Our parents, however, were accountable. They needed to decide what makes up a happy family, and how to keep the house clean was merely one variable of a larger vision.

In school we were responsible for getting our homework done on time or making sure we were in our seats ready to take a test. We studied and did what we were told to do. We were being trained to be responsible. That's a good thing.

Our teachers, however, were accountable. Their job was to help us learn to decipher the alphabet, make words into sentences or understand the reasons why algebra was important in our lives. This means having a vision of what education is really about and how to keep that vision fresh.

Responsibility is a check the box mind-set.

Accountability is a consequence mind-set.

There is a world of difference between the two ways of thinking.

I recently had a great conversation with Bart Lorang, CEO of Full Contact. You may remember him from an earlier post where we talked about his great idea (at least I thought so) of giving his employees an extra $7500 for a vacation as long as they promised to turn off and tune in (my words). That means no work, no technology, no social media, no anything! Just vacate.
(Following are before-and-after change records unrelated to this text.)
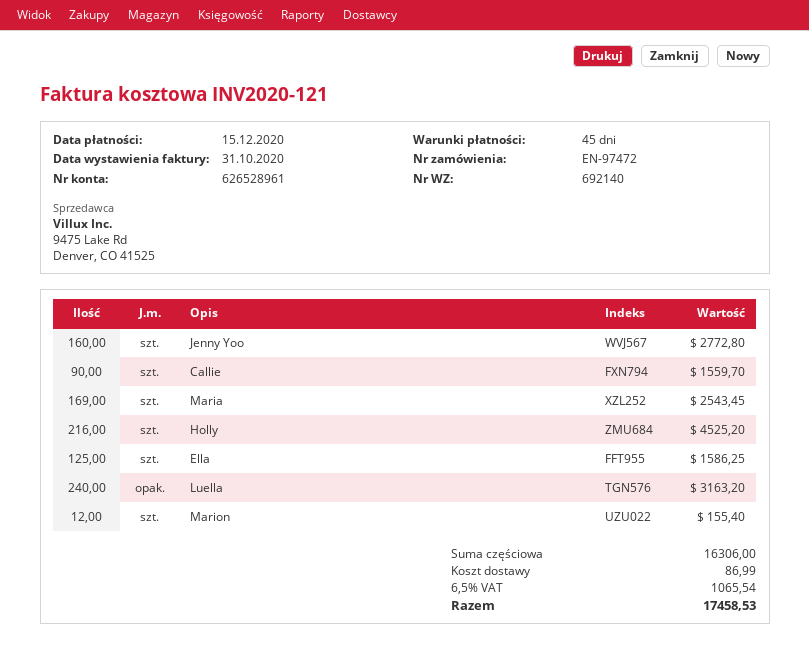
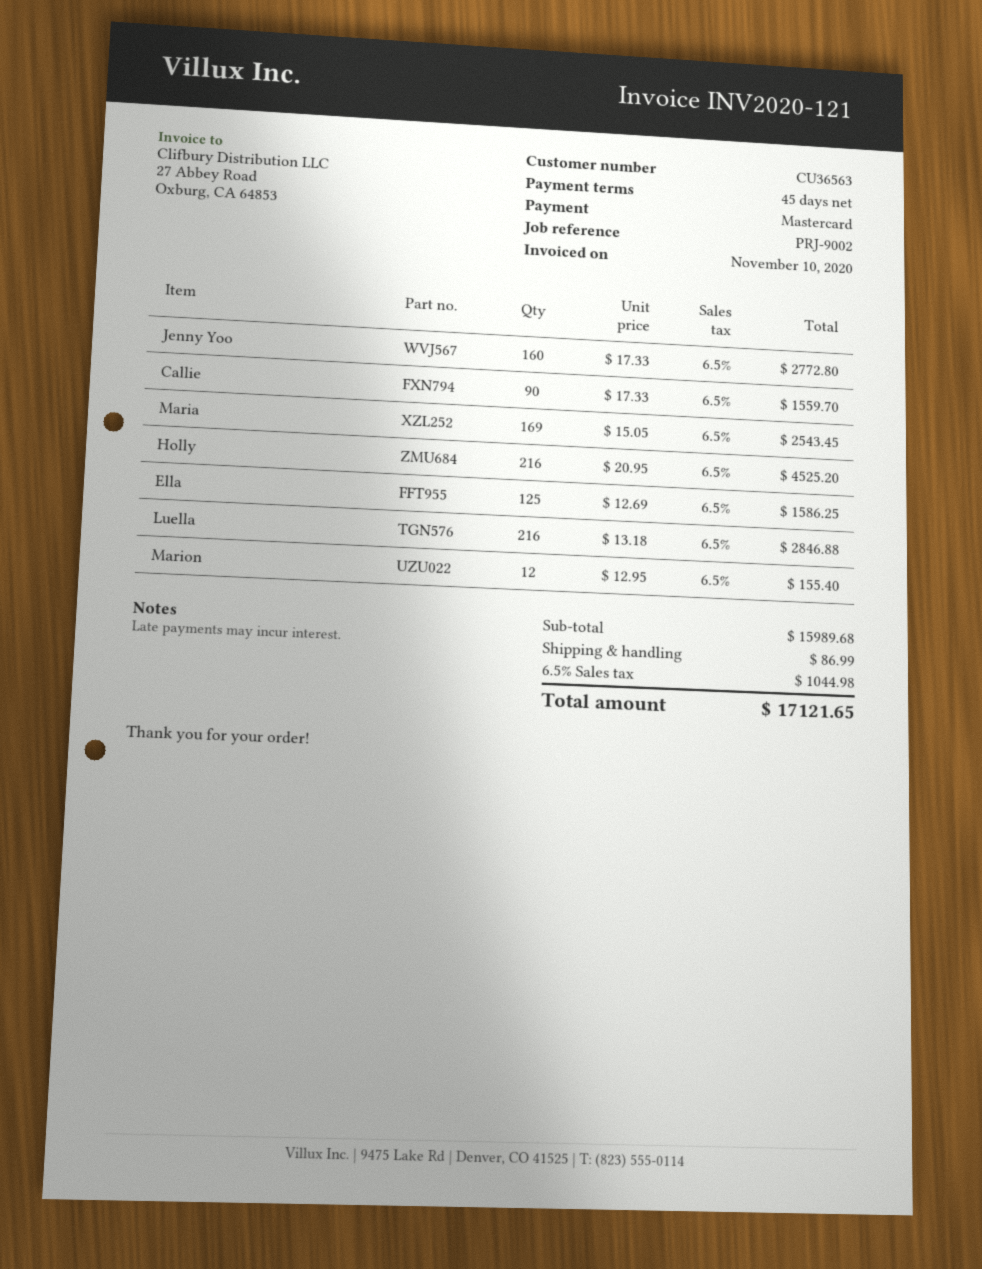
invoice date: 2020-10-31 -> 2020-11-10
Luella: 240 for 3163.20 -> 216 for 2846.88
subtotal: 16306.00 -> 15989.68
tax: 6.5% = 1065.54 -> 6.5% = 1044.98
total: 17458.53 -> 17121.65

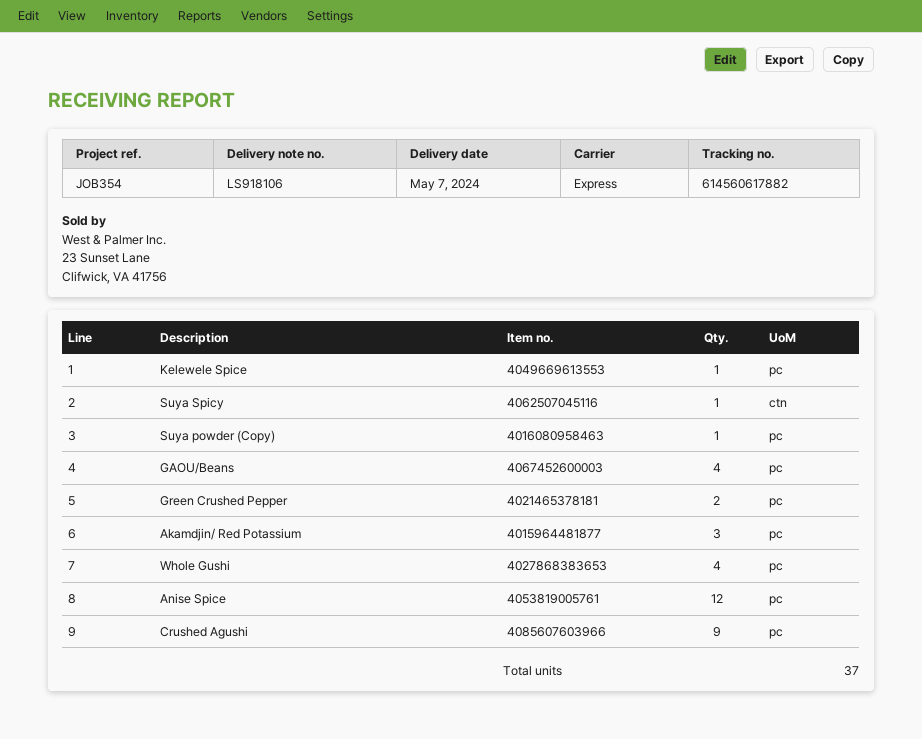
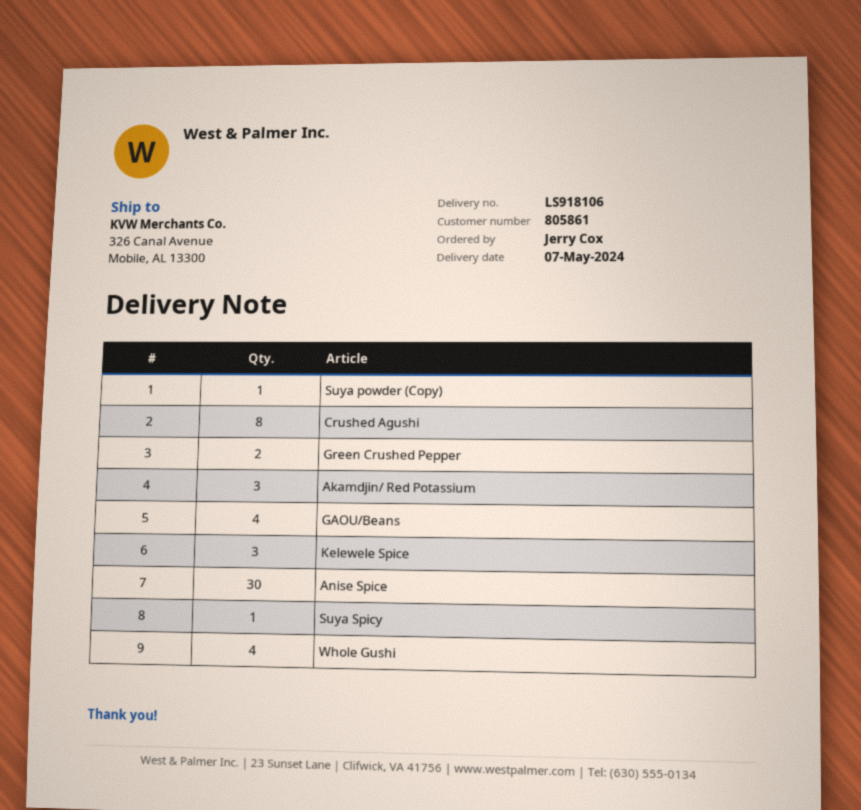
Kelewele Spice: 1 -> 3
Anise Spice: 12 -> 30
Crushed Agushi: 9 -> 8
It seems to work and his company is in demand. Heck, who wouldn't want to work in a place that really encourages us to be human beings, not just human doings.

This time Bart and I talked about the major difference between responsibility and accountability. He is holding the vision for a company based on accountability.

"Let's take the janitor" he said as he led me into the accountability discussion. He has the responsibility to keep the floors clean and the waste baskets emptied. That's a good and respectable job."

"Now the site manager is accountable for making sure the business setting is comfortable and ready for the staff to do the hard work of thinking and creating."

"When you are accountable, all that matters are results. It's a no excuse world. You just figure out how to get the job done and then get it done. You delegate, you do it yourself, you call in ideas, you do what you have to do. It may take a few minutes or it may take 24-7 for weeks. That is not the point. The point is the buck, as they say, stops here."

We kept up the dialogue talking about some companies he thinks are doing it right, like Google and Apple and, of course, Full Contact.

Lots of food for thought here.

What do you, as a leader, need to do to create a culture of accountability? Are only leaders meant to be holding the vision while everyone else stays in responsibility mode and does what they are told?

According to Bart, he wants his employees to see the larger picture of what it means to work at Full Contact and do what is needed to be done, whether it takes, two days and the rest of the week is easy sailing or whether it takes two weeks of constant effort.

He believes, and so do I, that check the box responsibility thinking is limiting and that once a whole organization moves into accountability thinking, strategy for success is accelerated, and productivity and creativity can soar.